SI’ all’autonomia: vince il popolo. Nonostante la politica

nord e sud italiadi STEFANIA PIAZZO – Nonostante la stanchezza dei cittadini verso la politica, c’è ancora un filo di speranza. Gli elettori di Veneto e Lombardia sono andati a votare i referendum consultivi per dare di nuovo mandato ai loro amministratori di trattare sull’autonomia con Roma. Entrambe le Regioni del Nord sono tornate a ribadire quello che già avevano chiesto ai loro rispettivi governatori nel 2010, nel 2013 e nel 2015: “Vogliamo un’altra marcia rispetto al Sud. Siamo stanchi del centralismo. I nostri soldi restino a casa nostra”. Ma è l’ultima chiamata. Forse Zaia ce la farà. Per Maroni la strada è in salita, visti i tempi.

Il Veneto è storicamente più sensibile al tema della libertà, il peso della geografia ha poi molto orientato verso il SI il voto: l’insopportabile sperequazione fiscale con le regioni di confine, Friuli Venezia Giulia e Trentino-SudTirolo, a Statuto speciale, penalizza per pochi chilometri di distanza, sull’economia, gli investimenti, il turismo. Le terre di confine sono da tempo molto più sensibilizzate su questa linea del fronte.

Adesso che i governatori hanno chiesto un altro mandato, gli elettori si aspettano i fatti. Il Veneto ha superato il quorum, la Lombardia ha rispettato i pronostici. Il dato politico, al di là dei numeri, e di chi si aspettava di più, dice che i cittadini hanno vinto sulla politica dei signori tentenna, nonostante i don Abbondio, e le guerre fratricide nei partiti.
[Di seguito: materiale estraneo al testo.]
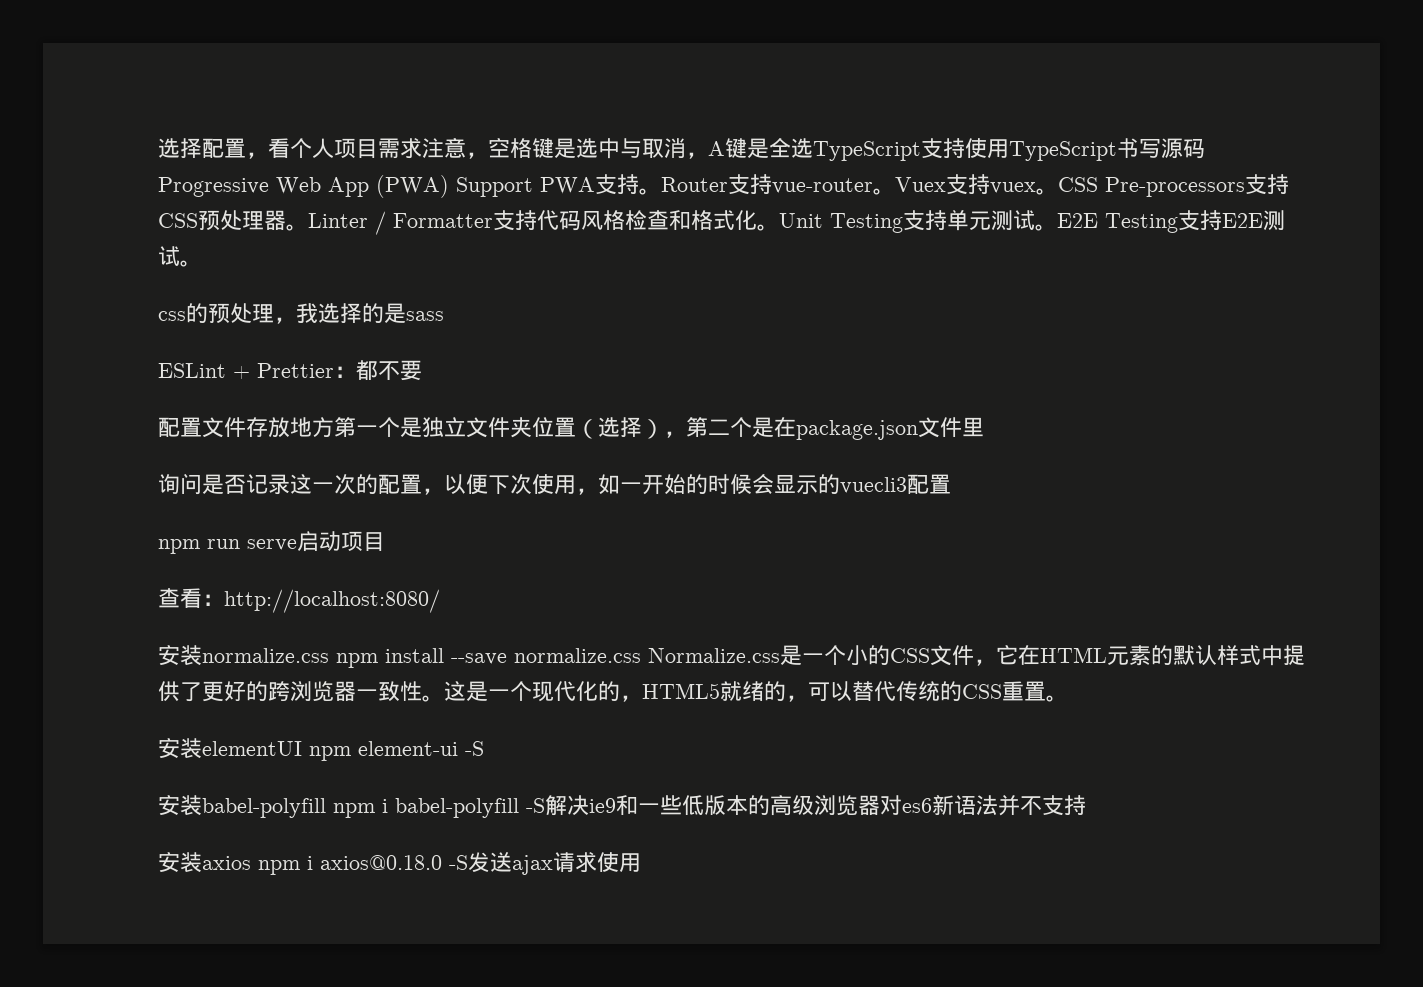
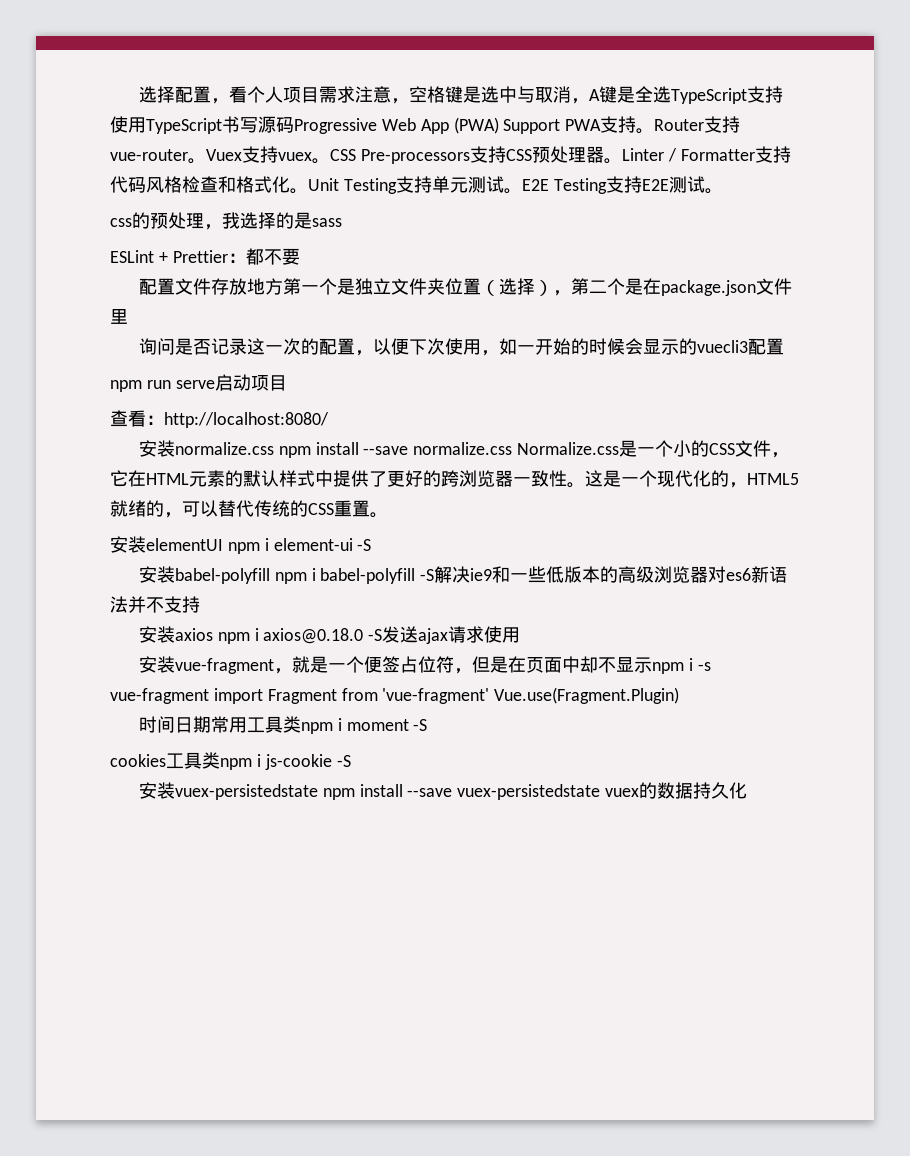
(351, 753) none -> [264,538,269,551] i
(641, 862) none -> [138,656,711,674] [110,687,680,704] [138,716,428,734] [110,752,351,770] [138,782,748,800] // 安装vue-fragment，就是一个便签占位符，但是在页面中却不显示npm i -s vue-fragment import Fragment from 'vue-fragment' Vue.use(Fragment.Plugin) // 时间日期常用工具类npm i moment -S // cookies工具类npm i js-cookie -S // 安装vuex-persistedstate npm install --save vuex-persistedstate vuex的数据持久化

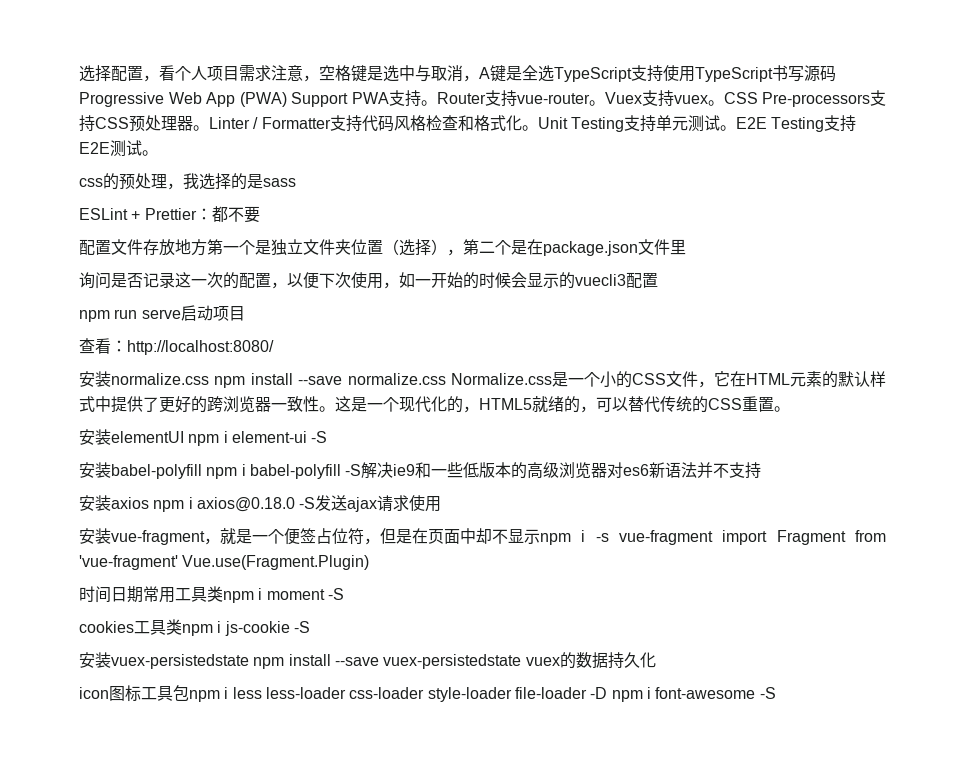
(748, 790) none -> [79,685,776,702] // icon图标工具包npm i less less-loader css-loader style-loader file-loader -D npm i font-awesome -S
Gli eroi sono quelli che sono usciti di casa per votare, che hanno avuto la forza e la dignità di partecipare, nonostante la politica. Sono “soldati” che tutti i giorni combattono per la sopravvivenza in questo Paese che rischia tutti i giorni il tracollo. Il Nord esulta per l’esito referendario, ma è naufrago nella precarietà della sua quotidianità e nella fragilità dei suoi soggetti più deboli. Mai come oggi “Si sta come d’autunno sugli alberi le foglie” (Giuseppe Ungaretti, “Soldati”, 1918, dalla raccolta “Allegria di naufragi”).